Deux Corée : l’Homme est capable du meilleur

La poignée de main entre les  dirigeants des deux Corée est une image forte qui montre à quel point l’Homme est capable du meilleur, pas seulement du pire.

Il fut un temps où les deux Corée étaient une seule nation, un seul peuple.

Ils furent divisés, ils devinrent des ennemis, accumulant des armes pour se détruire mutuellement, ils se firent la guerre, ils s’entretuèrent.

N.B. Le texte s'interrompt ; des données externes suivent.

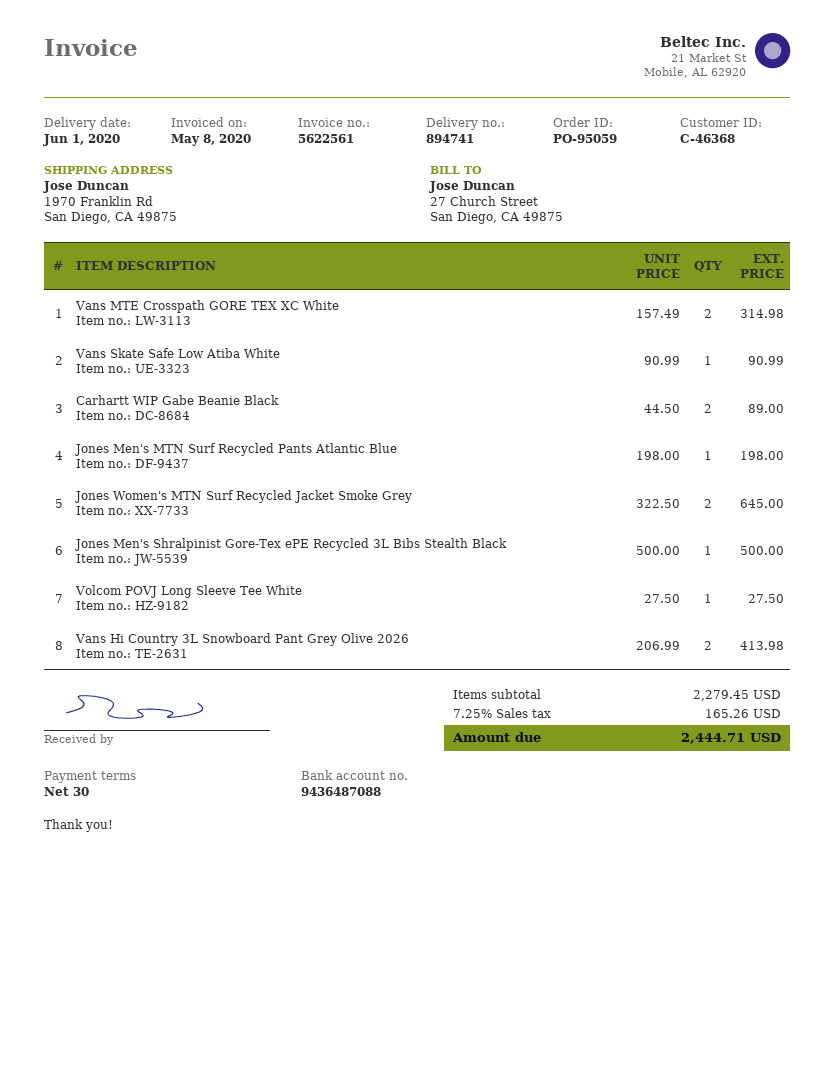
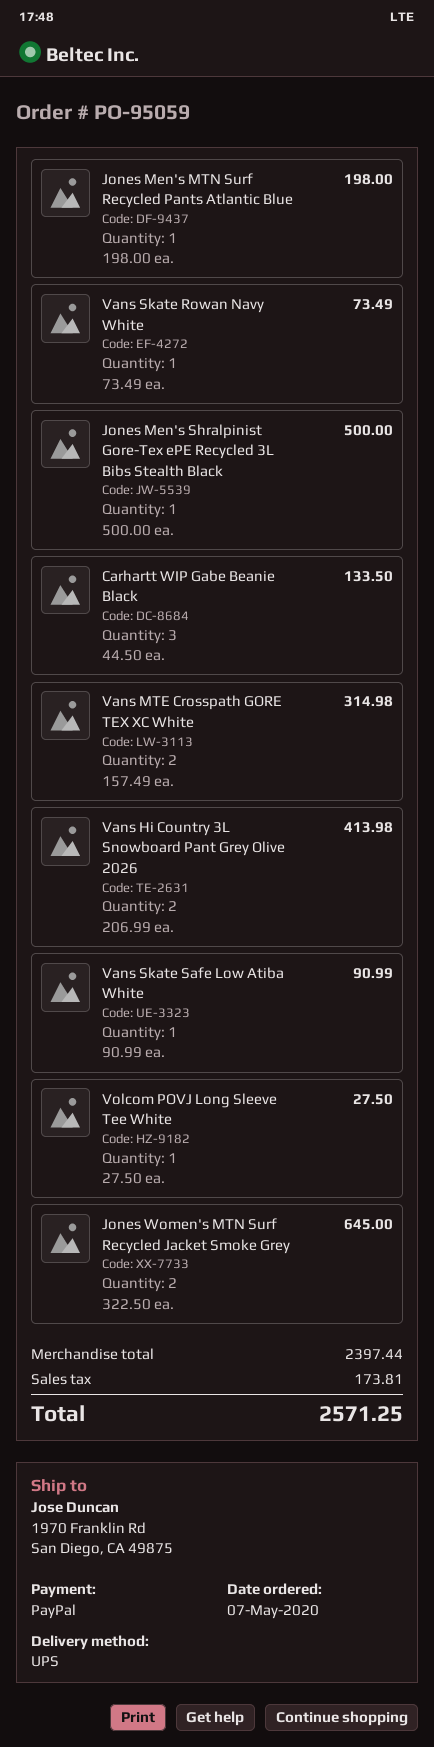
Carhartt WIP Gabe Beanie Black: 2 x 44.50 = 89.00 -> 3 x 44.50 = 133.50
Vans Skate Rowan Navy White: none -> 1 x 73.49 = 73.49
subtotal: 2279.45 -> 2397.44
tax: 165.26 -> 173.81
total: 2444.71 -> 2571.25

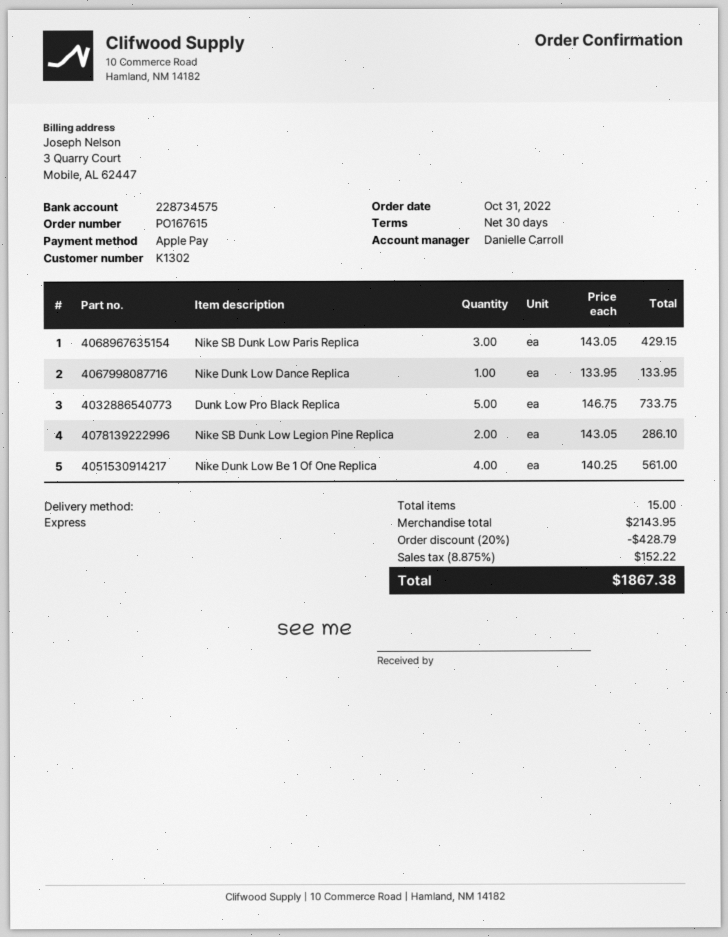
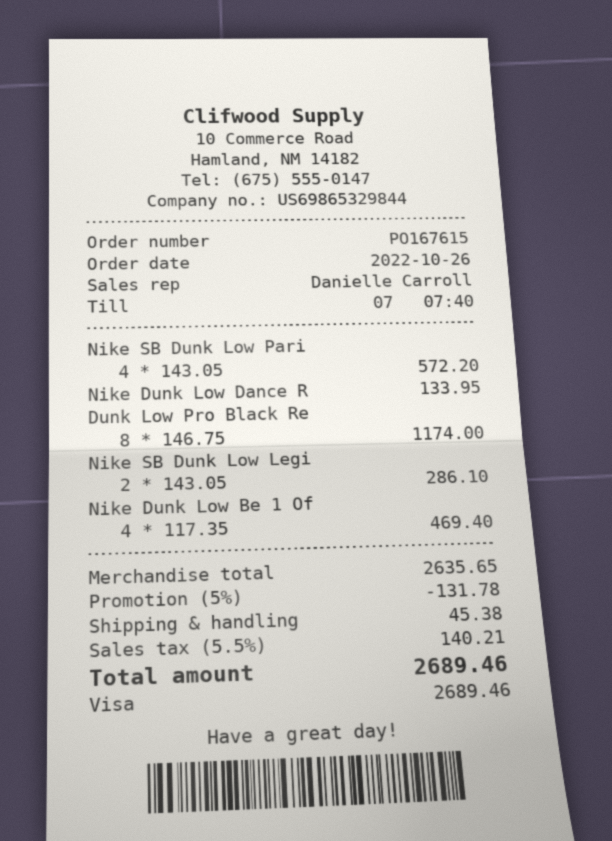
order date: 2022-10-31 -> 2022-10-26
payment method: Apple Pay -> Visa
Nike SB Dunk Low Paris Replica: 3 x 143.05 = 429.15 -> 4 x 143.05 = 572.20
Dunk Low Pro Black Replica: 5 x 146.75 = 733.75 -> 8 x 146.75 = 1174.00
Nike Dunk Low Be 1 Of One Replica: 4 x 140.25 = 561.00 -> 4 x 117.35 = 469.40
subtotal: 2143.95 -> 2635.65
discount: 20% = 428.79 -> 5% = 131.78
shipping: none -> 45.38
tax: 8.875% = 152.22 -> 5.5% = 140.21
total: 1867.38 -> 2689.46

Durant des années, ils cultivèrent la haine dans le cœur de leurs peuples respectifs, ils s’insultèrent, ils se menacèrent…

Aujourd’hui, la poignée de mains entre les dirigeants des deux pays a contredit tout le comportement haineux d’avant, a créé dans le cœur de leurs peuples respectifs un sentiment positif, à l’opposé de celui négatif longtemps cultivé dans leurs cœurs respectifs.

Faut-il autant de temps à l’Homme pour comprendre qu’après toute guerre, il faut la paix ? Qu’après toute haine, il faut l’amour, l’entente, la compréhension ? Peut-on se haïr éternellement ? Peut-on se faire la guerre éternellement ?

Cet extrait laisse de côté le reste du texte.